Cost-cutting surely could help American Express prop up the bottom line some. But hardly anyone was happy to hear Wednesday that on top of the current quarter's woes, the company expects to take another $310 million to $370 million in charges in the third quarter. Those charges will cover the cost of firing between 4,000 and 5,000 staffers beyond the already announced 1,600.

Transition Days

Not surprisingly, the backpedaling and inability to offer guidance on profit growth for the remainder of the year have led a number of analysts to take a dim view of the company. "We believe this story is one of massive transition and of questioned credibility," wrote First Union Securities analyst Meredith Whitney on Wednesday in a research note. (First Union has not performed any recent underwriting for American Express.)

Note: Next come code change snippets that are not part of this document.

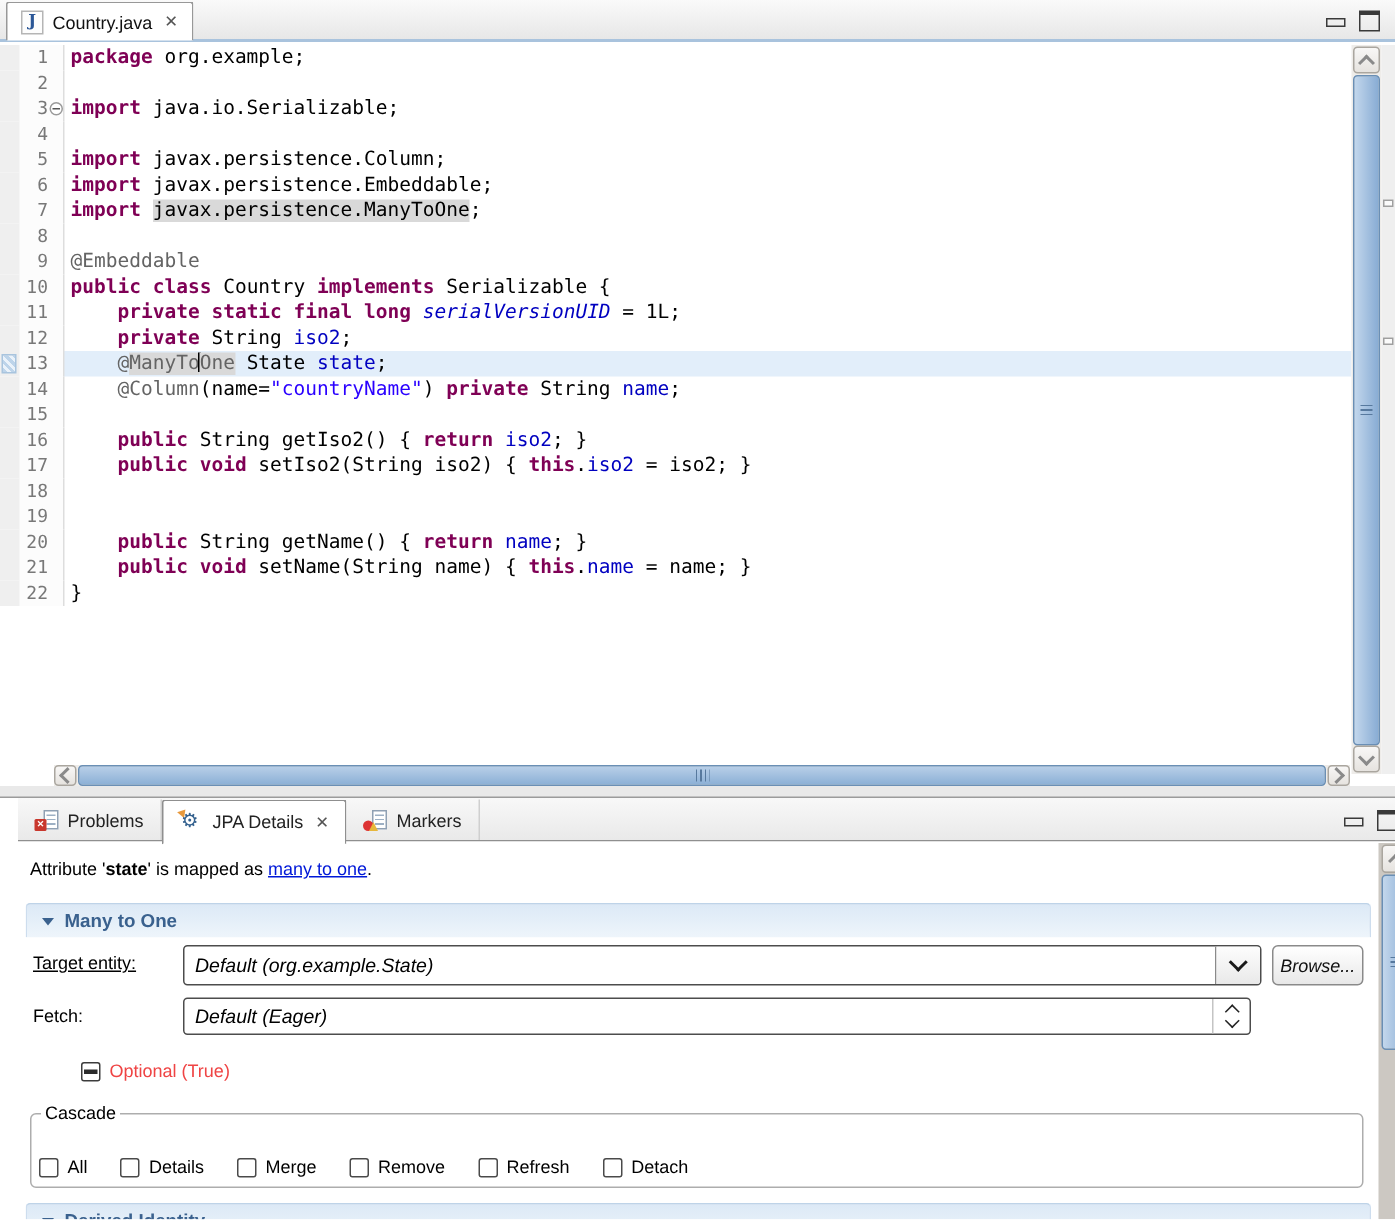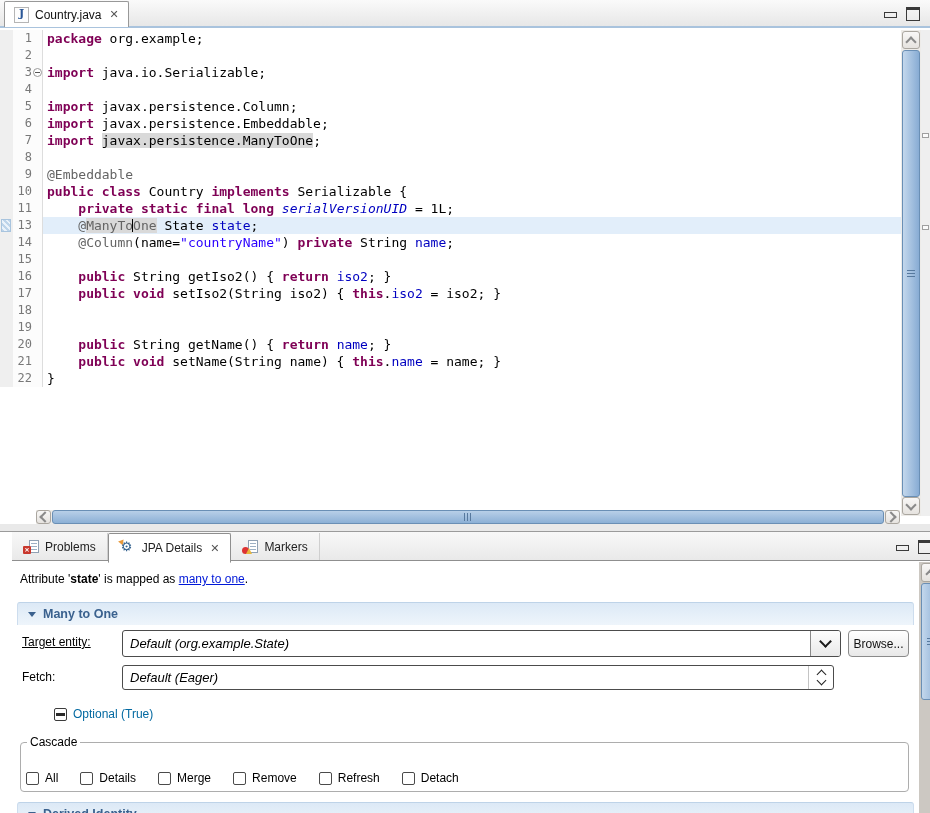--- a/index.html
+++ b/index.html
@@ -159,6 +159,7 @@
         <div class="cl"><div class="gm"></div><div class="gn">9</div><div class="gf"></div><div class="ct"><span class="sg a">@Embeddable</span></div></div>
         <div class="cl"><div class="gm"></div><div class="gn">10</div><div class="gf"></div><div class="ct"><span class="sg k">public</span><span class="sg p"> </span><span class="sg k">class</span><span class="sg p"> Country </span><span class="sg k">implements</span><span class="sg p"> Serializable {</span></div></div>
         <div class="cl"><div class="gm"></div><div class="gn">11</div><div class="gf"></div><div class="ct"><span class="sg p">    </span><span class="sg k">private</span><span class="sg p"> </span><span class="sg k">static</span><span class="sg p"> </span><span class="sg k">final</span><span class="sg p"> </span><span class="sg k">long</span><span class="sg p"> </span><span class="sg sf">serialVersionUID</span><span class="sg p"> = 1L;</span></div></div>
+        <div class="cl"><div class="gm"></div><div class="gn">12</div><div class="gf"></div><div class="ct"><span class="sg p">    </span><span class="sg k">private</span><span class="sg p"> String </span><span class="sg f">iso2</span><span class="sg p">;</span></div></div>
         <div class="cl cur"><div class="gm"><div class="hatch"></div></div><div class="gn">13</div><div class="gf"></div><div class="ct"><span class="sg p">    </span><span class="sg a">@</span><span class="sg a occ">ManyTo</span><span class="cursor"></span><span class="sg a occ">One</span><span class="sg p"> State </span><span class="sg f">state</span><span class="sg p">;</span></div></div>
         <div class="cl"><div class="gm"></div><div class="gn">14</div><div class="gf"></div><div class="ct"><span class="sg p">    </span><span class="sg a">@Column</span><span class="sg p">(name=</span><span class="sg s">"countryName"</span><span class="sg p">) </span><span class="sg k">private</span><span class="sg p"> String </span><span class="sg f">name</span><span class="sg p">;</span></div></div>
         <div class="cl"><div class="gm"></div><div class="gn">15</div><div class="gf"></div><div class="ct"></div></div>

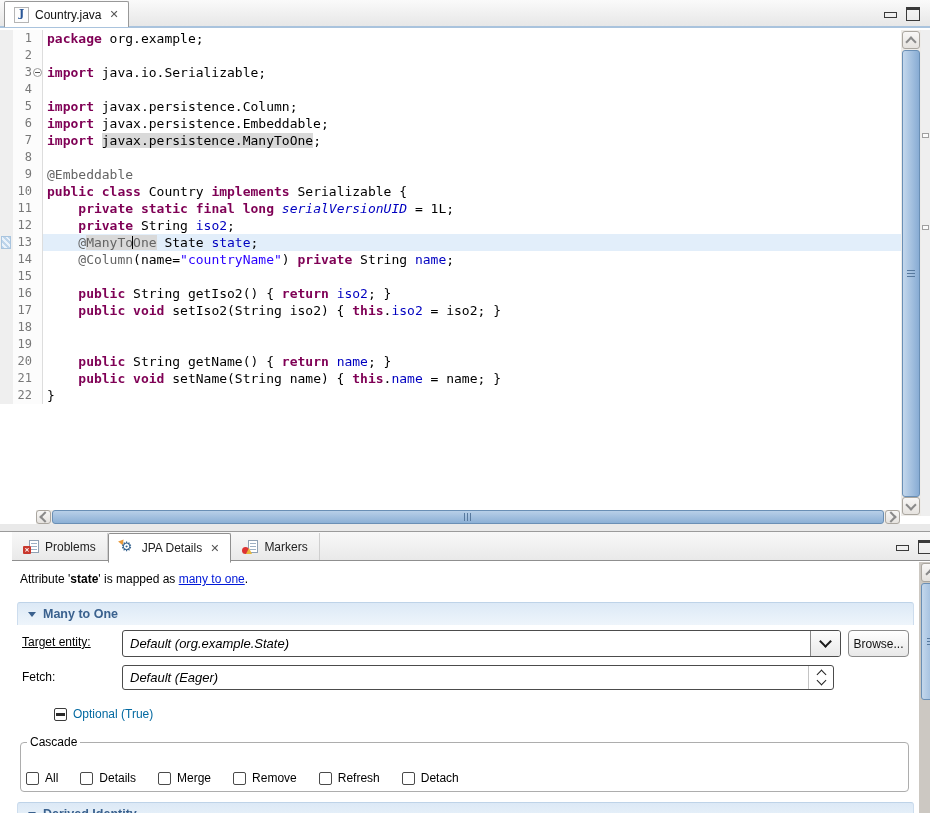--- a/index.html
+++ b/index.html
@@ -114,7 +114,7 @@
   .spinner .su{transform:rotate(-135deg);margin-bottom:-2px;}
   .spinner .sd{transform:rotate(45deg);margin-top:-2px;}
   .pushbtn{position:absolute;border:1px solid #8a8a8a;border-radius:4px;background:linear-gradient(#ffffff,#e8e8e8);
-        font-size:12px;color:#111;text-align:center;box-sizing:border-box;display:flex;align-items:center;justify-content:center;}
+        font-size:12px;color:#111;text-align:center;box-sizing:border-box;display:flex;align-items:center;justify-content:center;font-style:italic;}
   .tristate{display:inline-block;width:13px;height:13px;border:1px solid #3c3c3c;border-radius:2px;background:#fff;
         position:relative;vertical-align:-3px;margin-right:6px;box-sizing:border-box;}
   .tristate:after{content:"";position:absolute;left:1px;right:1px;top:4px;height:3px;background:#2b2b2b;}

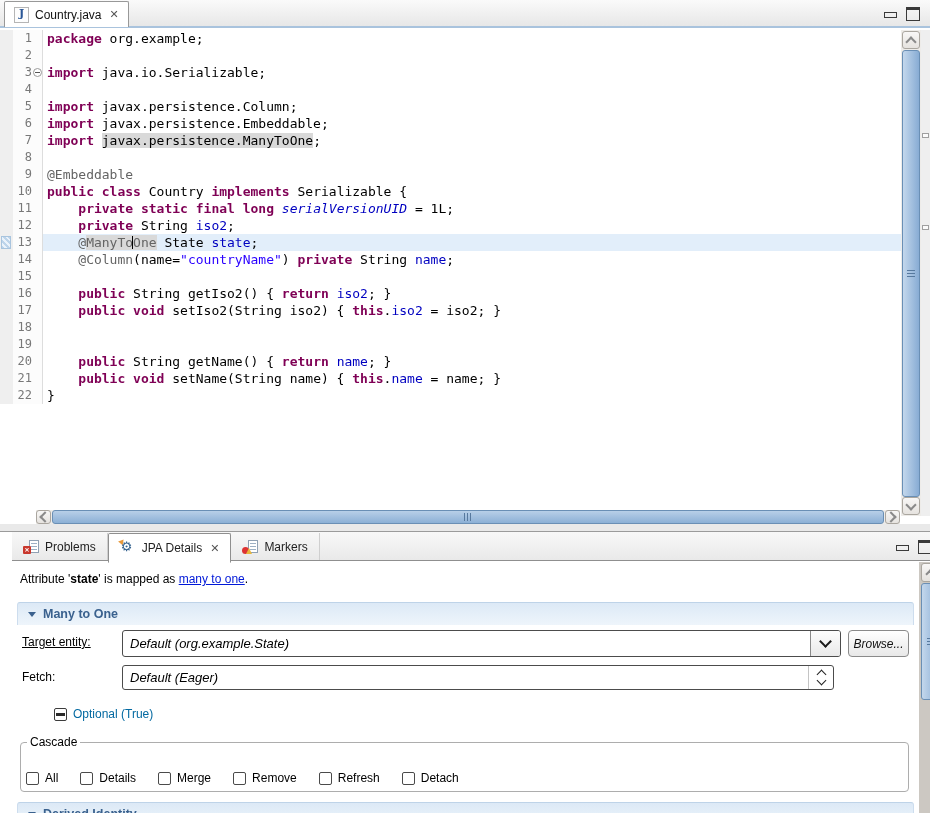--- a/index.html
+++ b/index.html
@@ -118,7 +118,7 @@
   .tristate{display:inline-block;width:13px;height:13px;border:1px solid #3c3c3c;border-radius:2px;background:#fff;
         position:relative;vertical-align:-3px;margin-right:6px;box-sizing:border-box;}
   .tristate:after{content:"";position:absolute;left:1px;right:1px;top:4px;height:3px;background:#2b2b2b;}
-  .opt-row{position:absolute;left:10px;font-size:12px;color:#0369a1;padding-left:32px;}
+  .opt-row{position:absolute;left:10px;font-size:12px;color:#ef4444;padding-left:32px;}
   fieldset.cascade{position:absolute;left:8px;width:889px;height:57px;border:1px solid #adadad;border-radius:4px;
         margin:0;padding:0;box-sizing:border-box;}
   fieldset.cascade legend{font-size:12px;color:#000;margin-left:6px;padding:0 3px;}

With American Express' stock having sunk about 30% in 2001, some experts believe the seemingly endless discussion of the company as a takeover target will limit downside risk. It's been enough to boost the stock on a myriad of occasions. But the buyout speculation doesn't trump the fundamental concerns. "In our opinion, revenue growth prospects do not support the valuation," said Deutsche Banc's Alpert.

It's safe to say that the problems facing the company won't go away in one quarter. With the economy still showing signs of slowing, corporate spending could very well dip even more, further dampening the firm's revenue and earnings growth. Meanwhile, American Express has in recent years become more exposed to consumer credit, yet another lending area recently showing an uptick in charge-offs and asset deterioration.

At this point hardly anyone, including the company itself, assumes a rebound is imminent. "This quarter's big bath may not be the end of disappointments at AXP," said Gimme Credit's Shanley.

American Express wasn't making any big moves ahead of its earnings report in Monday trading. It was lately up 14 cents to $38.12.